2. Mathematical model

In this section, we present a mathematical model that predicts the dynamics of COVID-19-Associated Pulmonary Aspergillosis among the intensive care unit patients. Accordingly, the total number of patients in ICU counts as the total population and is further divided into $S_p$ , susceptible patients in ICU $I_c$ , patients who are infected with COVID-19 only $I_a$ , patients who have Pulmonary Aspergillosis only $I_{ca}$ , patients who have both COVID-19 and Pulmonary Aspergillosis $R_c$ , patients who are recovered from COVID-19 $R_a$ , patients who have recovered from Pulmonary Aspergillosis $R_{ca}$ , patients who have recovered from both COVID-19 and Pulmonary Aspergillosis $F_L$ , fungal load in the hospital environment. The following are the assumptions of the model:

1. COVID-19 is not a direct cause of Pulmonary Aspergillosis but the patients receiving severe treatment for the infection are at higher risk.

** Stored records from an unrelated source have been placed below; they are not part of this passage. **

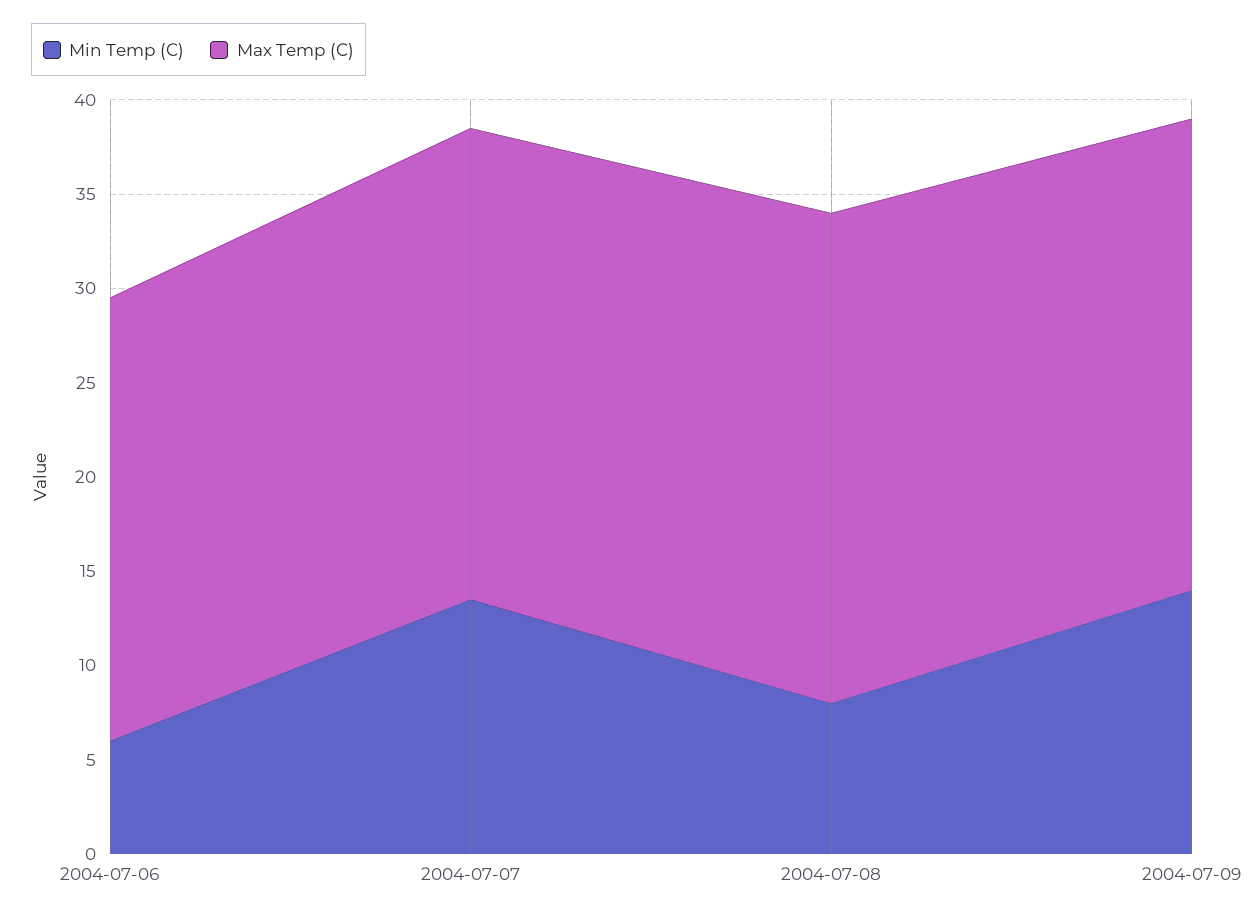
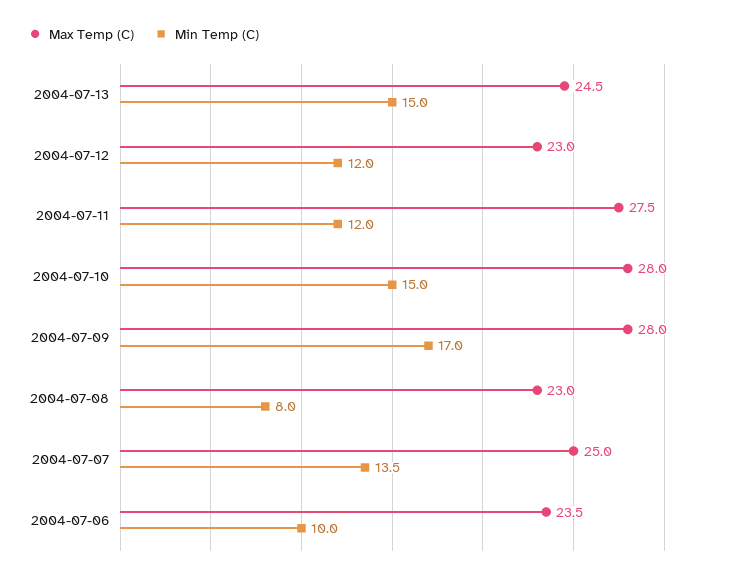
Min Temp (C), 2004-07-06: 6 -> 10
Max Temp (C), 2004-07-08: 26 -> 23
Min Temp (C), 2004-07-09: 14 -> 17
Max Temp (C), 2004-07-09: 25 -> 28
Max Temp (C), 2004-07-13: none -> 24.5
Min Temp (C), 2004-07-13: none -> 15
Max Temp (C), 2004-07-12: none -> 23
Min Temp (C), 2004-07-12: none -> 12
Max Temp (C), 2004-07-11: none -> 27.5
Min Temp (C), 2004-07-11: none -> 12
Max Temp (C), 2004-07-10: none -> 28
Min Temp (C), 2004-07-10: none -> 15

2. Patients are admitted into the intensive care unit at rate of $A$ .

3. Pulmonary Aspergillosis is transmitted through environment and colonized patients.

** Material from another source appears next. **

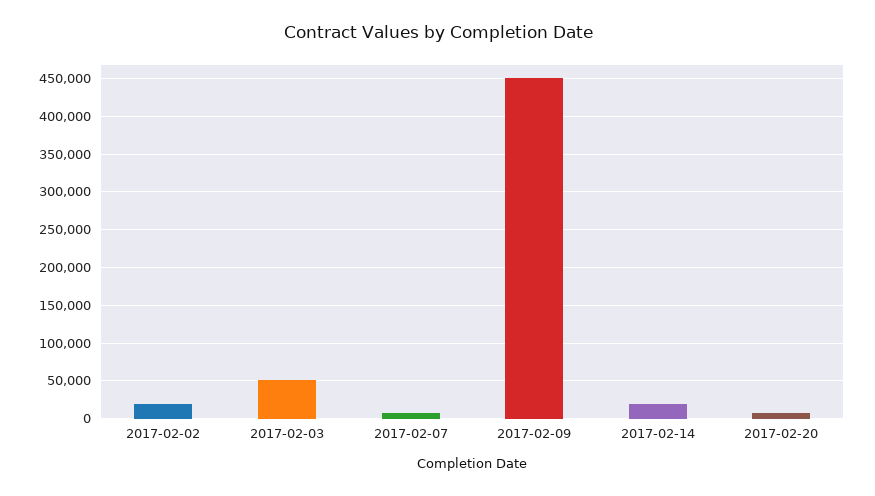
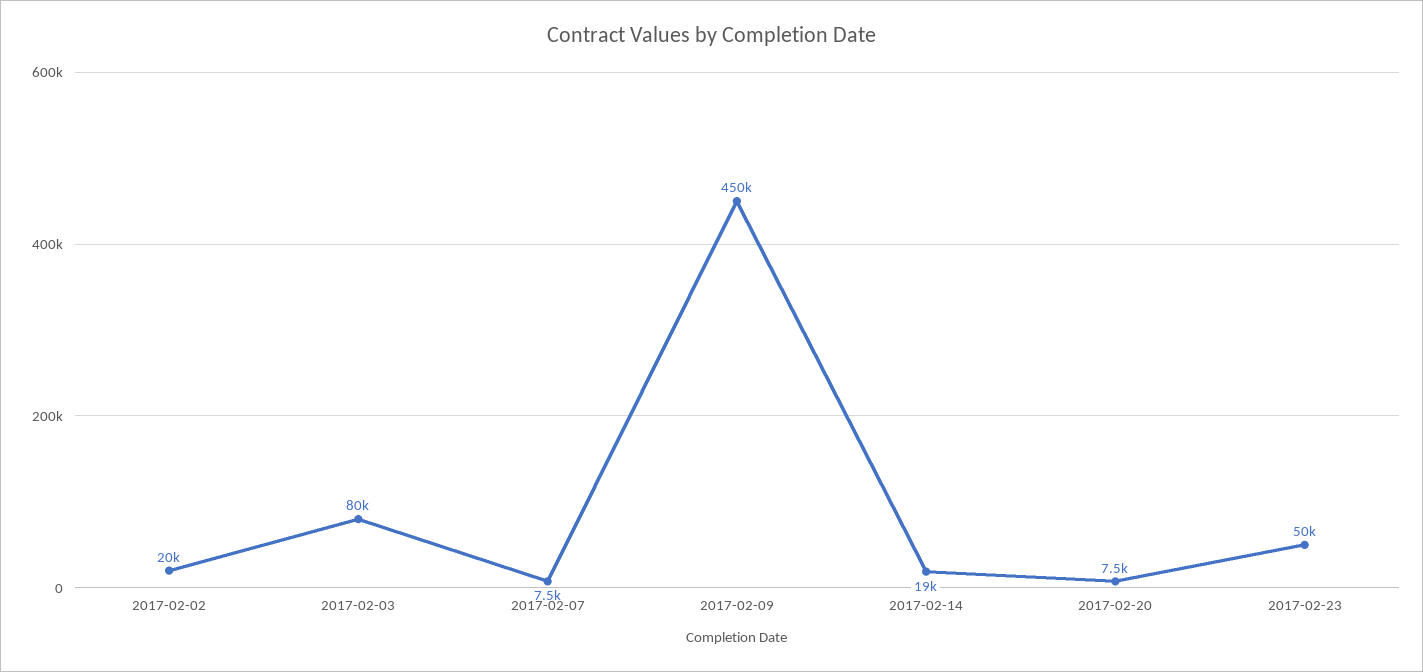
2017-02-03: 50000 -> 80000
2017-02-23: none -> 50000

4. The hospital environment is infected by infected patients and the equipments infected by them.

5. Infected hospital environment is decontaminated using the disinfectants.

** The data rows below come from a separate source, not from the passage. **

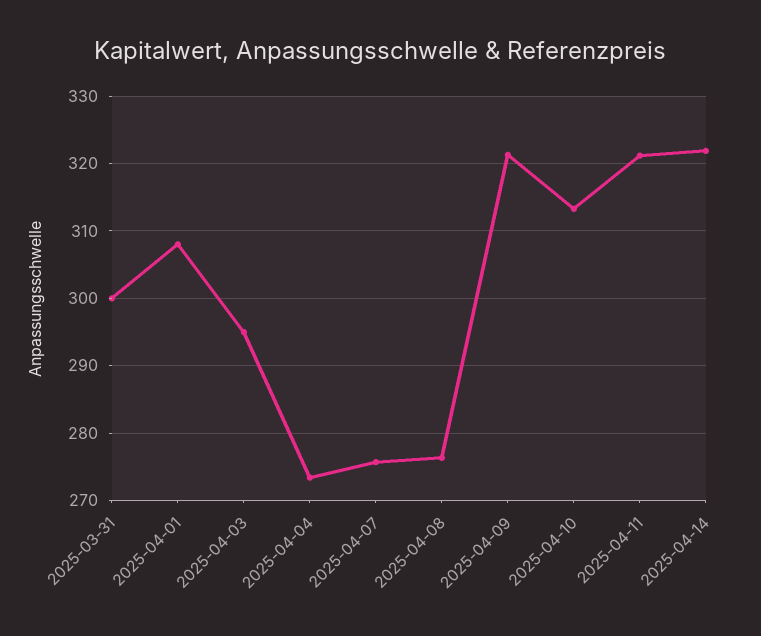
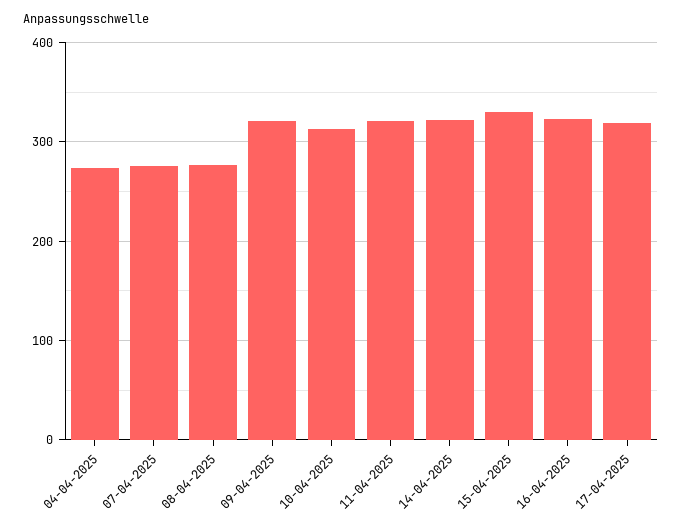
2025-03-31: 300 -> none
2025-04-01: 308 -> none
2025-04-03: 295 -> none
15-04-2025: none -> 330
16-04-2025: none -> 320
17-04-2025: none -> 320

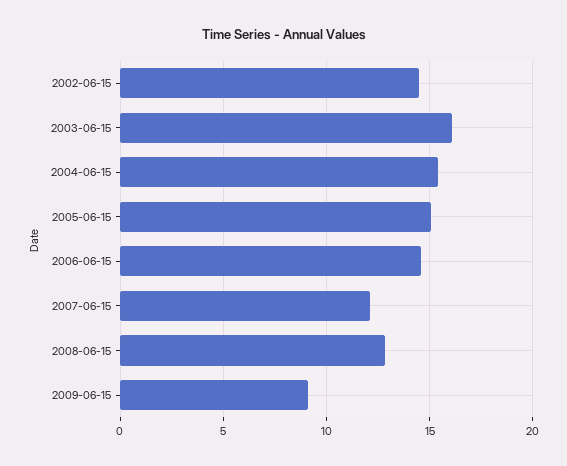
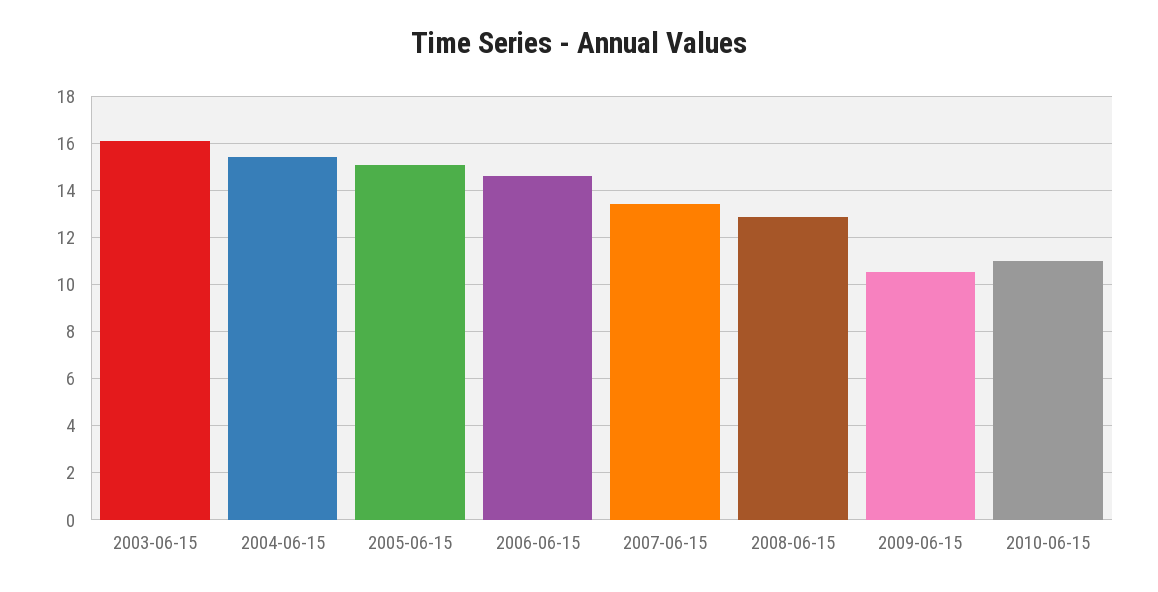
2002-06-15: 14.5 -> none
2007-06-15: 12 -> 13.5
2009-06-15: 9 -> 10.5
2010-06-15: none -> 11

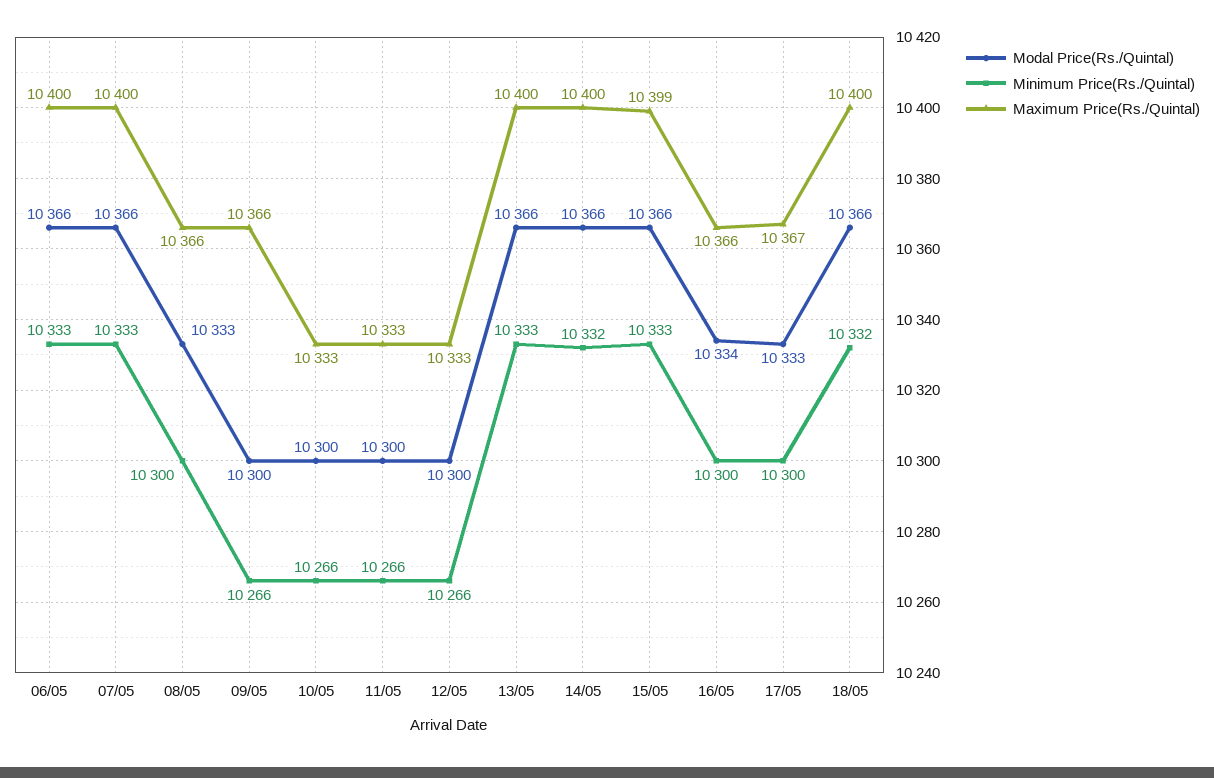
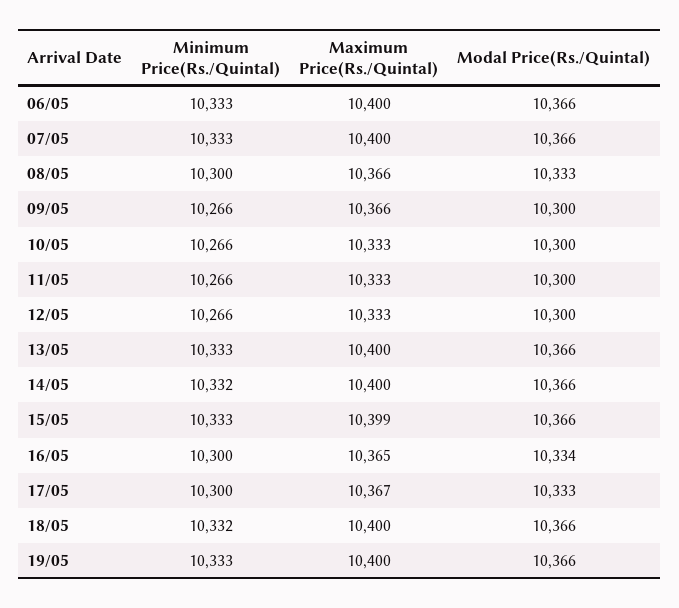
Maximum Price(Rs./Quintal), 16/05: 10366 -> 10365
Minimum Price(Rs./Quintal), 19/05: none -> 10333
Maximum Price(Rs./Quintal), 19/05: none -> 10400
Modal Price(Rs./Quintal), 19/05: none -> 10366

The Total human population $N(t)$ is

$\begin{eqnarray} N(t) = S_p+I_c+I_a+I_{ca}+R_c+R_a+R_{ca} \end{eqnarray}$

The coinfection model is formulated as

$\begin{eqnarray} \frac{dS_p}{dt} & = & A-\beta_c S_pI_c-\beta_FS_pF_L-(d'+\mu_p)S_p\\ \frac{dI_c}{dt} & = & \beta_c S_pI_c-\beta_h F_LI_c-(d_c+\gamma_c+\mu_p)I_c+\psi_a I_{ca}\\ \frac{dI_a}{dt} & = & \beta_F S_pF_L-\beta_aI_cI_a-(d_a+\gamma_a+\mu_p)I_a+\psi_c I_{ca}\\ \frac{dI_{ca}}{dt} & = & \beta_hF_LI_c+\beta_aI_cI_a-(\psi_a+\mu_p+\psi_c+\gamma_{ca}+d_{ca})I_{ca}\\ \frac{dR_c}{dt} & = & \gamma_cI_c-\mu_p R_c\\ \frac{dR_a}{dt} & = & \gamma_aI_a-\mu_p R_a\\ \frac{dR_{ca}}{dt} & = & \gamma_{ca}I_{ca}-\mu_p R_{ca}\\ \frac{dF_l}{dt} & = & \kappa_FI_a+(\delta_F-\phi_F)F_l \end{eqnarray}$

(2.1)

Here,

$A$ - admission rate of patients in ICU,

$\beta_c$ - transmission rate of COVID-19 infection from COVID-19 infected patients,

$\beta_F$ - transmission rate of Aspergillus fungal infection from environment,

$\beta_h$ - transmission rate of Aspergillus fungal infection to COVID-19 patients,

$\beta_a$ - transmission rate of COVID-19 infection to Pulmonary Aspergillosis patients,

$d'$ - discharge rate of ICU patients,

$\mu_p$ - death rate of ICU patients,

$d_c$ - disease induced mortality rate of COVID-19 patients,

$d_a$ - disease induced mortality rate of Pulmonary Aspergillosis patients,

$d_{ca}$ - disease induced mortality rate of COVID-19 associated Pulmonary Aspergillosis patients,

$\gamma_c$ - recovery rate of COVID-19 patients,

$\gamma_a$ - recovery rate of Pulmonary Aspergillosis patients,

$\gamma_{ca}$ - recovery rate of COVID-19-Associated Pulmonary Aspergillosis patients,

$\kappa_F$ - rate of use of contaminated medical equipment by Pulmonary Aspergillosis infected patients,

$\delta_F$ - rate of contamination in hospital environment,

$\phi_F$ - disinfection of hospital environment,

$\psi_c$ - co-infected patients who are recovered from COVID-19,

$\psi_a$ - co-infected patients who are recovered from Pulmonary Aspergillosis,

3. Basic Reproduction number

Consider the following infected class equations to derive the reproduction number ^[17].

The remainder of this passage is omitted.